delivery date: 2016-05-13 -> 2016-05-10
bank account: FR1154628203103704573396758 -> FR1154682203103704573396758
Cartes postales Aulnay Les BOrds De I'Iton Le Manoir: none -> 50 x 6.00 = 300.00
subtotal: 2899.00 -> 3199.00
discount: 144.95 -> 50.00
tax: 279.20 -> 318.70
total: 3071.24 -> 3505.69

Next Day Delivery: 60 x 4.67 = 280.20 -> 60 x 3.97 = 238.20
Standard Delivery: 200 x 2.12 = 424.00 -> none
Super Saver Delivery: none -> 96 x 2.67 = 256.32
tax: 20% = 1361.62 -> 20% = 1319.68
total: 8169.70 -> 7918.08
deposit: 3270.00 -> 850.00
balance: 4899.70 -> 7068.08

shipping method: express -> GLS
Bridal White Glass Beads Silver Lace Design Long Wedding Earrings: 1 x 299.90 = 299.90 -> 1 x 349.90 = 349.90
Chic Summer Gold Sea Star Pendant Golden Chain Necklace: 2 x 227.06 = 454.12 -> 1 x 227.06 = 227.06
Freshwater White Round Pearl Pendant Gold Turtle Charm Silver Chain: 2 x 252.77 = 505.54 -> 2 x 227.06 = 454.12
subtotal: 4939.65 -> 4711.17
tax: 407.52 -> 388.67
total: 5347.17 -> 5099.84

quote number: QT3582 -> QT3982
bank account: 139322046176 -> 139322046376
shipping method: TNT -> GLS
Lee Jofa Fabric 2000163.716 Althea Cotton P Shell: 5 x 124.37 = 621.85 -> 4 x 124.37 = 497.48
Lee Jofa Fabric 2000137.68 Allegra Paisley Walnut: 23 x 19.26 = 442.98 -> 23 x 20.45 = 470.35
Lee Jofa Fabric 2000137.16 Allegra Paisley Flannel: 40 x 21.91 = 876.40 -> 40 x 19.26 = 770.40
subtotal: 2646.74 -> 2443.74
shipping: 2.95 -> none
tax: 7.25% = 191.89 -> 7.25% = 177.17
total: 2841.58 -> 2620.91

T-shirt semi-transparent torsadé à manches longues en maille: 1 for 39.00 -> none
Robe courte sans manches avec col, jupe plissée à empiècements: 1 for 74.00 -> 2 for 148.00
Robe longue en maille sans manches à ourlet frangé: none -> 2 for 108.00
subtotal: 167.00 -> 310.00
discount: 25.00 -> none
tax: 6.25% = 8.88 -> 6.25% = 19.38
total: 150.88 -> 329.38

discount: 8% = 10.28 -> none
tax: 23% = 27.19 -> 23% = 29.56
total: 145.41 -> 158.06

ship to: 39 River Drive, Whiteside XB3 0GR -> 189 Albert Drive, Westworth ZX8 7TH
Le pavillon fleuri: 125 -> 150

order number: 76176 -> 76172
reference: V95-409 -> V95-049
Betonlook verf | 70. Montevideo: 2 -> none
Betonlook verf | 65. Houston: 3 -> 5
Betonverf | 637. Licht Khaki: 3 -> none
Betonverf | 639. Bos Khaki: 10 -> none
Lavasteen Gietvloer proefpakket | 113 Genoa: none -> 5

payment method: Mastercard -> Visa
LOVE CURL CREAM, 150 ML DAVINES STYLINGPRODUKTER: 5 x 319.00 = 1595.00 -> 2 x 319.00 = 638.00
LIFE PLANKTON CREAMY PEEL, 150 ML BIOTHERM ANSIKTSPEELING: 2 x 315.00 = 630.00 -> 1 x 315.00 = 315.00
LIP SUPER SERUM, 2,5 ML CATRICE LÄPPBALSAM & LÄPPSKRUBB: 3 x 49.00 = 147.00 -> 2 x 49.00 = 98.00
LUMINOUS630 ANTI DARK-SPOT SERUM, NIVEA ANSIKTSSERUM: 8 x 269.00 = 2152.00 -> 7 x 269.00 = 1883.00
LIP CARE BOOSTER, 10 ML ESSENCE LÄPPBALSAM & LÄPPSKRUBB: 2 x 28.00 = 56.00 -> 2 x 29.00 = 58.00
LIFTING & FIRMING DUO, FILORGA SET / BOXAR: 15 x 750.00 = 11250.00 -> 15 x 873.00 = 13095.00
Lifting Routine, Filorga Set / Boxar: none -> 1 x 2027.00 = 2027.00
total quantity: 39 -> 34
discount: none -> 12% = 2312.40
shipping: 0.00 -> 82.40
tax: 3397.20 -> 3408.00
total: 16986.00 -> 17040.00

═══

■ Your task:
Write the entries out once more, exactly as they appear.

■ Solution for this task:
delivery date: 2016-05-13 -> 2016-05-10
bank account: FR1154628203103704573396758 -> FR1154682203103704573396758
Cartes postales Aulnay Les BOrds De I'Iton Le Manoir: none -> 50 x 6.00 = 300.00
subtotal: 2899.00 -> 3199.00
discount: 144.95 -> 50.00
tax: 279.20 -> 318.70
total: 3071.24 -> 3505.69

Next Day Delivery: 60 x 4.67 = 280.20 -> 60 x 3.97 = 238.20
Standard Delivery: 200 x 2.12 = 424.00 -> none
Super Saver Delivery: none -> 96 x 2.67 = 256.32
tax: 20% = 1361.62 -> 20% = 1319.68
total: 8169.70 -> 7918.08
deposit: 3270.00 -> 850.00
balance: 4899.70 -> 7068.08

shipping method: express -> GLS
Bridal White Glass Beads Silver Lace Design Long Wedding Earrings: 1 x 299.90 = 299.90 -> 1 x 349.90 = 349.90
Chic Summer Gold Sea Star Pendant Golden Chain Necklace: 2 x 227.06 = 454.12 -> 1 x 227.06 = 227.06
Freshwater White Round Pearl Pendant Gold Turtle Charm Silver Chain: 2 x 252.77 = 505.54 -> 2 x 227.06 = 454.12
subtotal: 4939.65 -> 4711.17
tax: 407.52 -> 388.67
total: 5347.17 -> 5099.84

quote number: QT3582 -> QT3982
bank account: 139322046176 -> 139322046376
shipping method: TNT -> GLS
Lee Jofa Fabric 2000163.716 Althea Cotton P Shell: 5 x 124.37 = 621.85 -> 4 x 124.37 = 497.48
Lee Jofa Fabric 2000137.68 Allegra Paisley Walnut: 23 x 19.26 = 442.98 -> 23 x 20.45 = 470.35
Lee Jofa Fabric 2000137.16 Allegra Paisley Flannel: 40 x 21.91 = 876.40 -> 40 x 19.26 = 770.40
subtotal: 2646.74 -> 2443.74
shipping: 2.95 -> none
tax: 7.25% = 191.89 -> 7.25% = 177.17
total: 2841.58 -> 2620.91

T-shirt semi-transparent torsadé à manches longues en maille: 1 for 39.00 -> none
Robe courte sans manches avec col, jupe plissée à empiècements: 1 for 74.00 -> 2 for 148.00
Robe longue en maille sans manches à ourlet frangé: none -> 2 for 108.00
subtotal: 167.00 -> 310.00
discount: 25.00 -> none
tax: 6.25% = 8.88 -> 6.25% = 19.38
total: 150.88 -> 329.38

discount: 8% = 10.28 -> none
tax: 23% = 27.19 -> 23% = 29.56
total: 145.41 -> 158.06

ship to: 39 River Drive, Whiteside XB3 0GR -> 189 Albert Drive, Westworth ZX8 7TH
Le pavillon fleuri: 125 -> 150

order number: 76176 -> 76172
reference: V95-409 -> V95-049
Betonlook verf | 70. Montevideo: 2 -> none
Betonlook verf | 65. Houston: 3 -> 5
Betonverf | 637. Licht Khaki: 3 -> none
Betonverf | 639. Bos Khaki: 10 -> none
Lavasteen Gietvloer proefpakket | 113 Genoa: none -> 5

payment method: Mastercard -> Visa
LOVE CURL CREAM, 150 ML DAVINES STYLINGPRODUKTER: 5 x 319.00 = 1595.00 -> 2 x 319.00 = 638.00
LIFE PLANKTON CREAMY PEEL, 150 ML BIOTHERM ANSIKTSPEELING: 2 x 315.00 = 630.00 -> 1 x 315.00 = 315.00
LIP SUPER SERUM, 2,5 ML CATRICE LÄPPBALSAM & LÄPPSKRUBB: 3 x 49.00 = 147.00 -> 2 x 49.00 = 98.00
LUMINOUS630 ANTI DARK-SPOT SERUM, NIVEA ANSIKTSSERUM: 8 x 269.00 = 2152.00 -> 7 x 269.00 = 1883.00
LIP CARE BOOSTER, 10 ML ESSENCE LÄPPBALSAM & LÄPPSKRUBB: 2 x 28.00 = 56.00 -> 2 x 29.00 = 58.00
LIFTING & FIRMING DUO, FILORGA SET / BOXAR: 15 x 750.00 = 11250.00 -> 15 x 873.00 = 13095.00
Lifting Routine, Filorga Set / Boxar: none -> 1 x 2027.00 = 2027.00
total quantity: 39 -> 34
discount: none -> 12% = 2312.40
shipping: 0.00 -> 82.40
tax: 3397.20 -> 3408.00
total: 16986.00 -> 17040.00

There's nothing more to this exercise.